Gold Coast Bulletin, By Chantay Logan

Will carnivores become a threatened species? Are we ever going to be able to dine on the beach? And what delicious treat comes after the cronut?

We asked leading restaurant identities Simon Gloftis (Hellenika  and Nineteen at The Star), Daniel Ridgeway (Little Truffle, Gotham, Rivea and the BiN restaurants), Andrew Whiting (Elk Espresso and Sparrow Eating House), Jeremy Davidson (The Collective Palm Beach), Greg Benney (QT Gold Coast), Mitch and Nerissa McCluskey (Etsu, Iku, Commune), James Carney (Gemelli, Gemellini, Roy’s by Gemelli), Shannon and Tim Stewart (The North Room), Grant Parry (RACV Royal Pines Resort) and Morgan Walsh (Fufu, Poke Poke, The Milkman’s Daughter) to forecast our food future.

IS ANYONE DOING ANYTHING YOU REALLY WISH YOU THOUGHT OF FIRST?

Mitch: Beach bars.

Daniel: One concept I would love to do on the GC is a beer hall similar to what you get in Europe, designed as a large, welcoming place for people of all walks of life to socialise, eat and drink. Brewing our own beer on-site, child friendly and with large indoor and outdoor spaces.

Simon: For me this question is very real. Before restaurants I had a few pretty successful coffee shops and had the chance take these all over Australia and possibly the world (remembering this was before the Starbucks and general coffee boom, so timing was perfect). I can’t believe my need to be passionate and creative beat the business side of my brain yet again.

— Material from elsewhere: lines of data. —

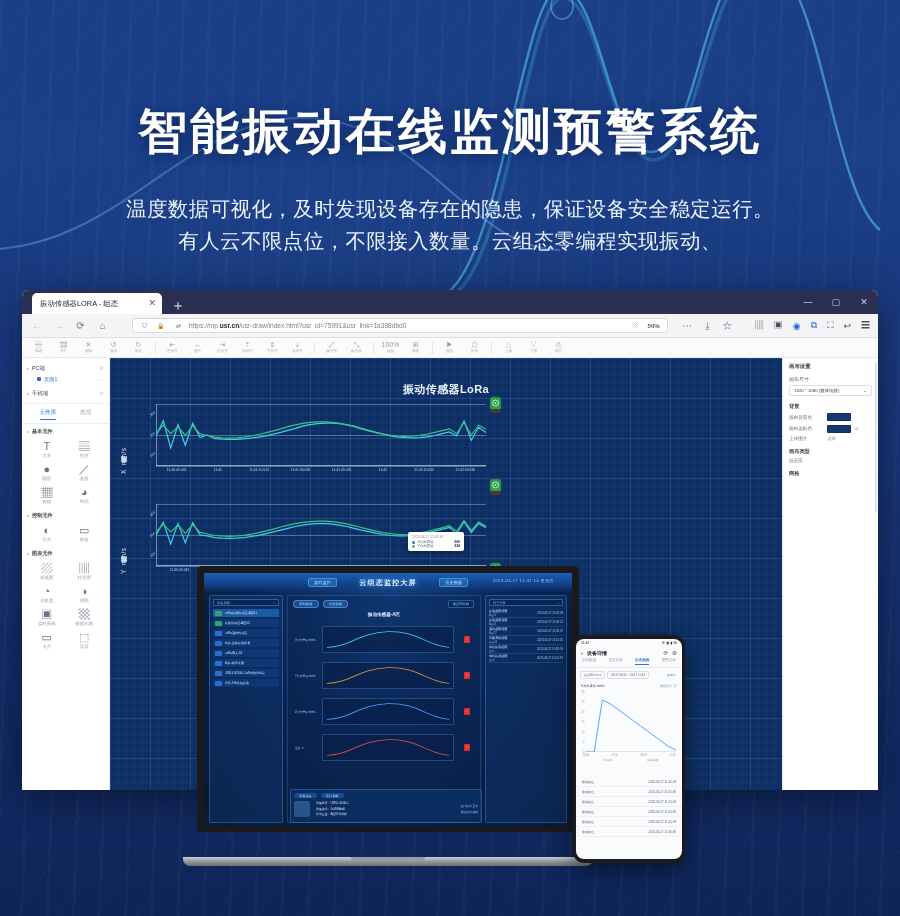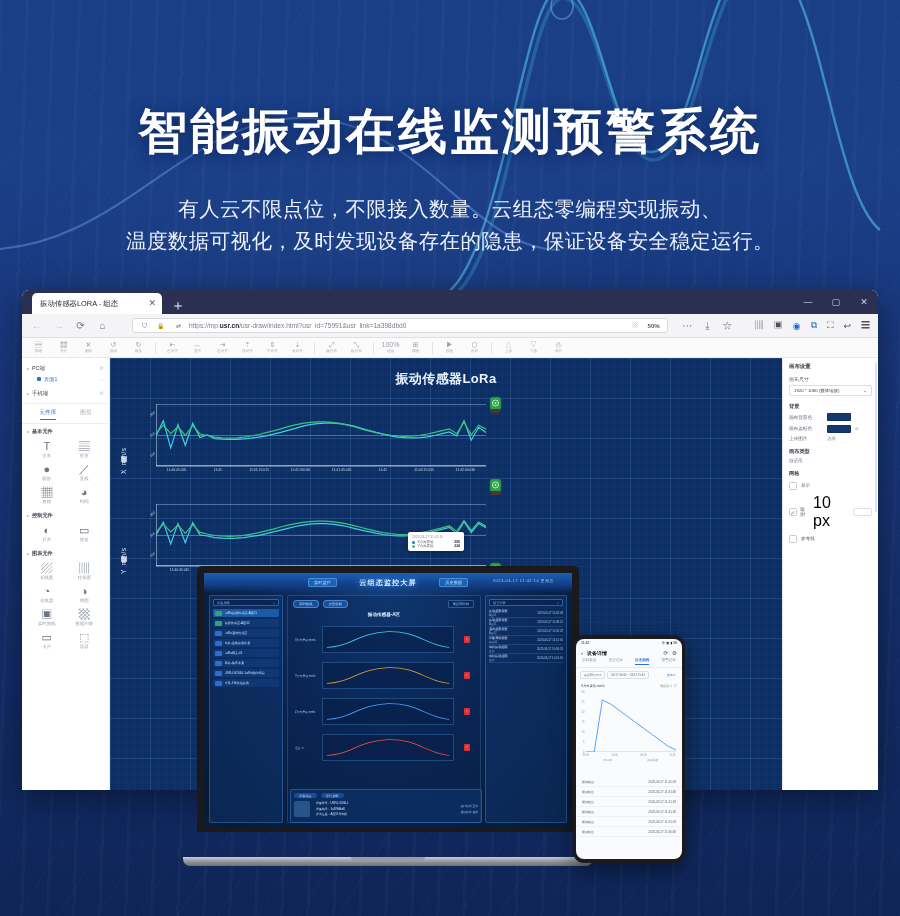"有人云不限点位，不限接入数量。云组态零编程实现振动、" div { order: before "温度数据可视化，及时发现设备存在的隐患，保证设备安全稳定运行。" -> after "温度数据可视化，及时发现设备存在的隐患，保证设备安全稳定运行。" }
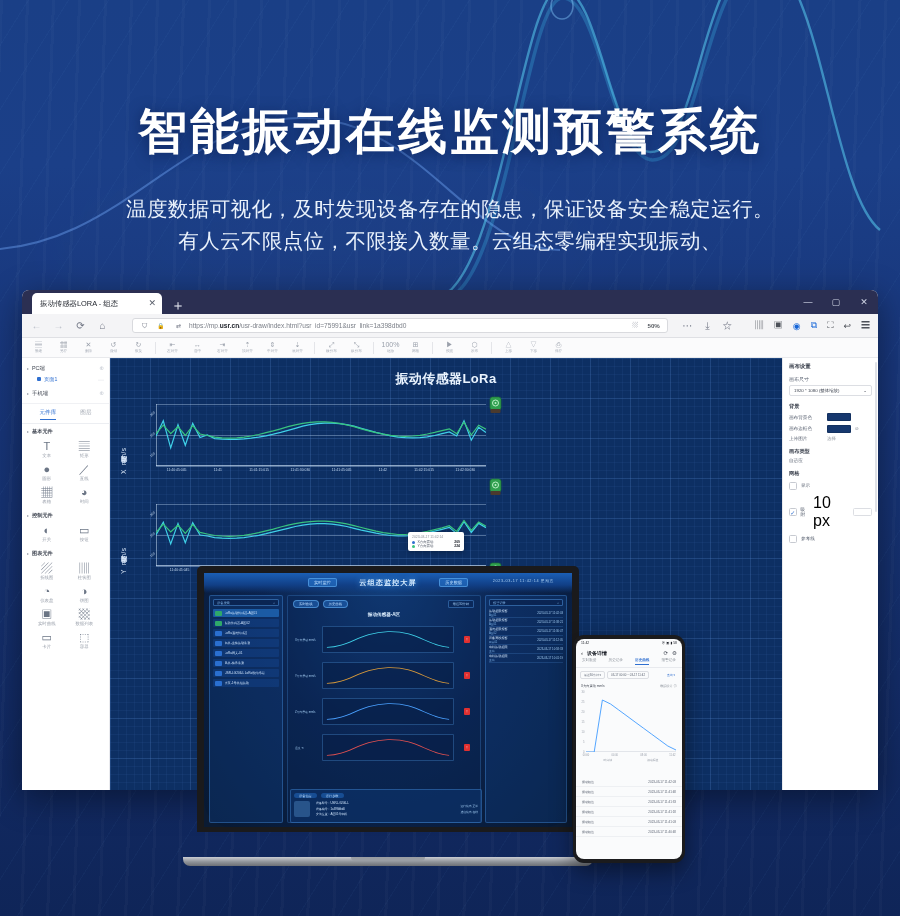"振动传感器LoRa" .canvas-title { font-size: 13px -> 11px; top: 12px -> 24px }
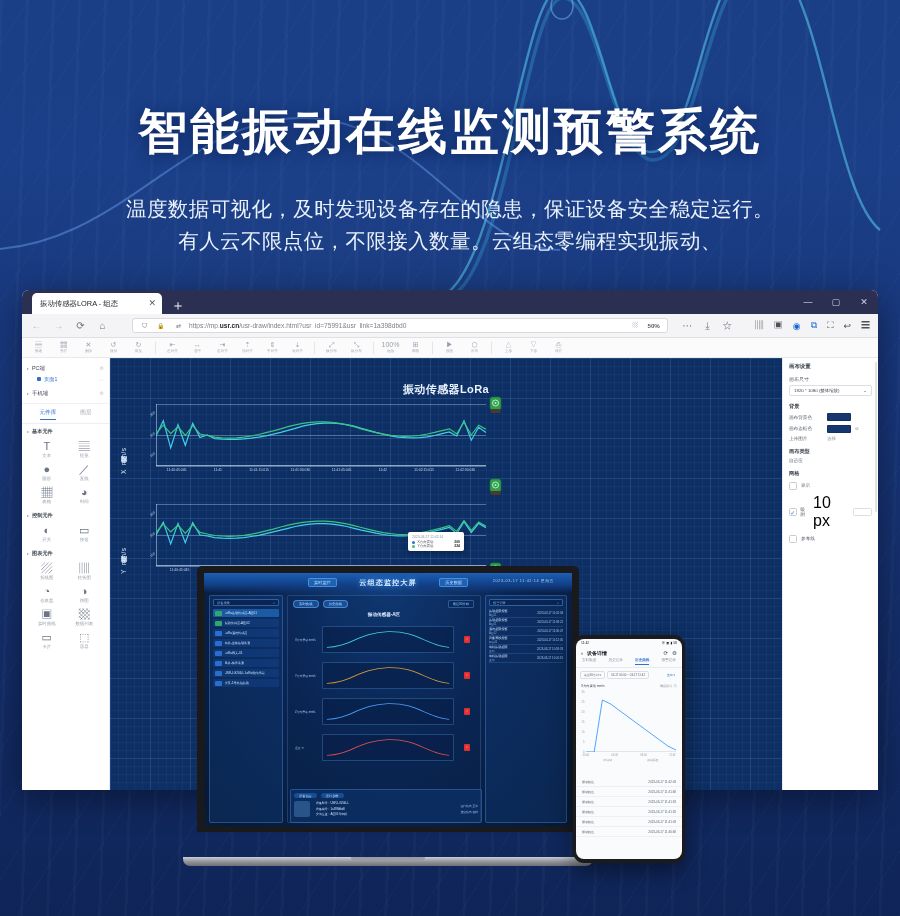"10 px" div { html: <div> <div> <span></span> <span>显示</span> </div> <div> <span>✓</span> <span>吸附</span> <span>10 px</span> <span></span> </div> <div> <span></span> <span>参考线</span> </div> </div> -> none }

top chefs 3The Milkman's Daughter. Morgan Walsh’s (Bonita, Fufu, Poke Poke) new plant-based restaurant in the Mermaid Beach shop once home to Vintage Espresso. Photo of Mary Steel (L) and Morgan Walsh. Photo by Richard Gosling

Andrew: I love to indulge in food and I love seeing creativity, so dessert bars are really “wow” for me. I visit a place in Melbourne called Oh Nom. It’s a dessert bar that always changes its menus and books out fast. I guess that’s why at Sparrow we love to get creative with our desserts.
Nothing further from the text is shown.